Computing a SHA-256 over a multi-hour podcast WAV (~1–2 GB) takes a few
seconds even with `hash_file`’s streaming reader. Per-cache-lookup
hashing would be untenable for chained-plugin workflows where the same
input might be referenced dozens of times in a single workflow run.

The substrate maintains a small SQLite stat-cache at
`<substrate_data_dir>/input_hash_cache.db` mapping
`(absolute_path, mtime_ns, size)` → `content_hash`. Lookups that hit the
cache return in microseconds; cold lookups compute the hash once and
write it back.

The cache uses a module-level `threading.Lock` to serialize SQLite
writes (SQLite handles concurrent reads fine, but writes from multiple
threads need coordination at the Python layer to avoid
`database is locked` errors).

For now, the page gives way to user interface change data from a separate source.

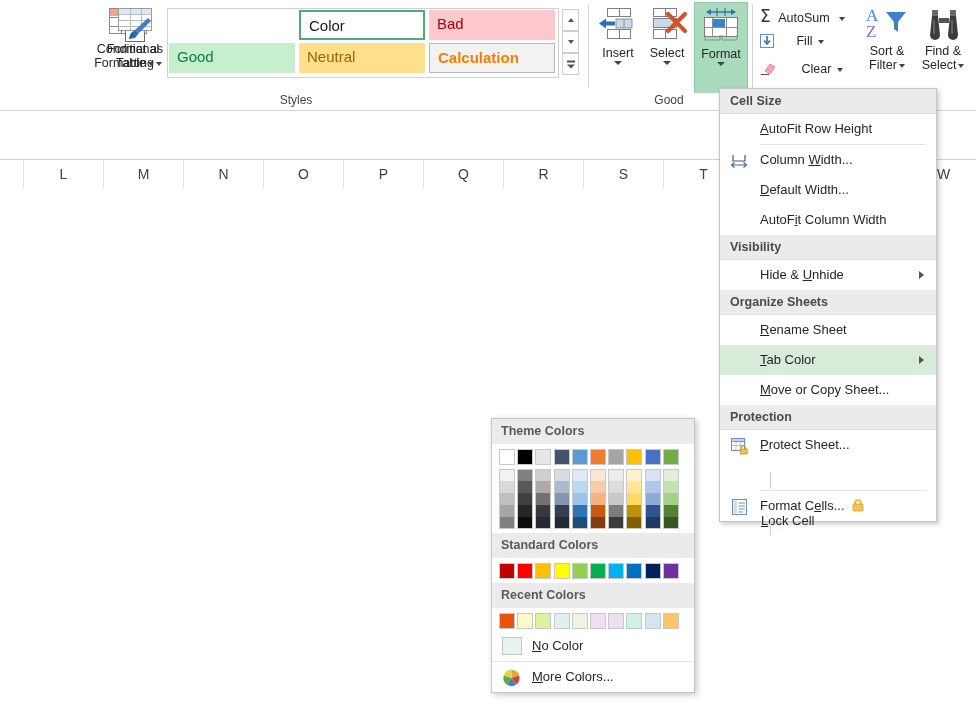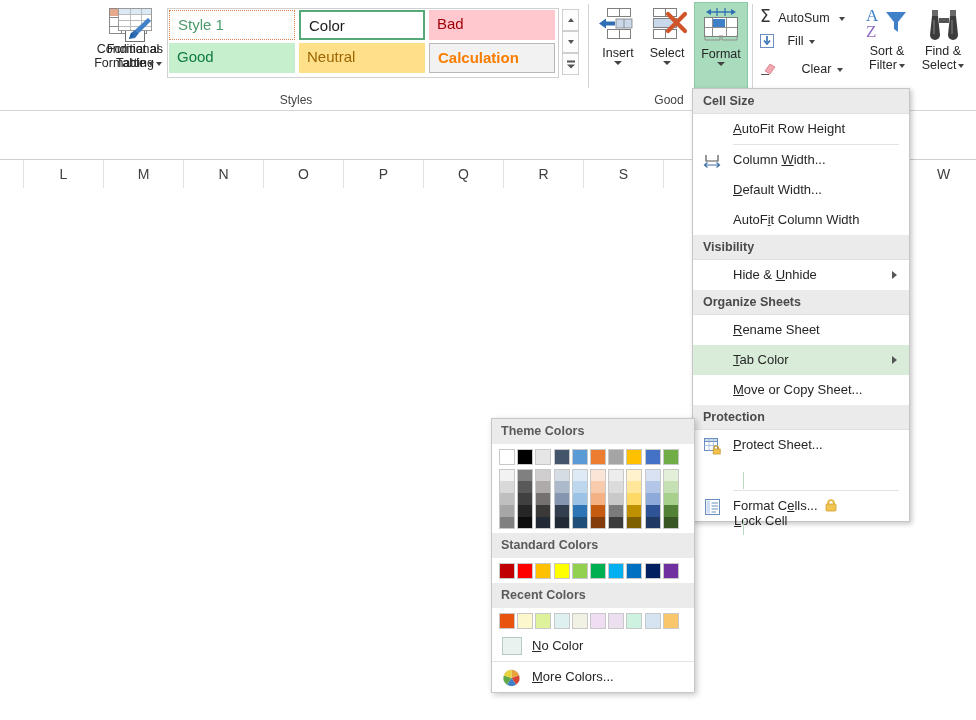"Style 1" div.sty { html: <div>Style 1</div> -> none }
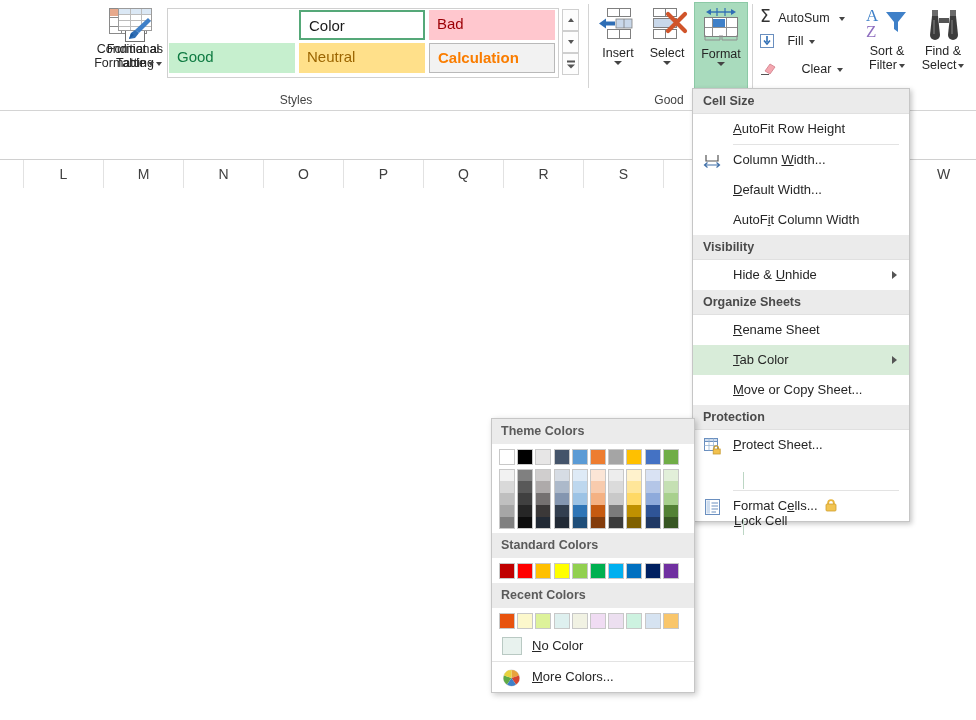"Fill" span { margin-left: 10px -> 19px }
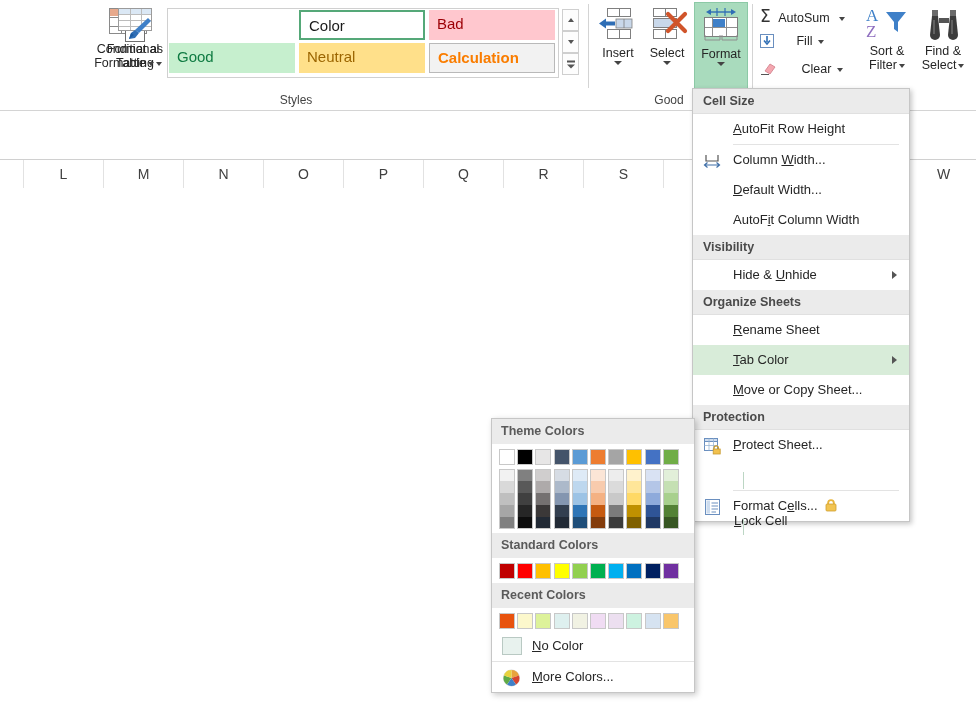"Cell Size" #format-menu { left: 692px -> 719px }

Reads are still fast because SQLite’s WAL
mode (set on connect) allows concurrent readers + one writer.

`mtime_ns` is preferred over `mtime` (float seconds) — nanosecond
precision distinguishes a fast write-twice operation that a 1-second
mtime resolution would conflate. `size` is the secondary check —
paranoid defense against filesystem mtime resolution issues.

## cache_dir_for_config

The main entry point. Returns (and optionally creates) a deterministic
per-(input-content, config) cache directory.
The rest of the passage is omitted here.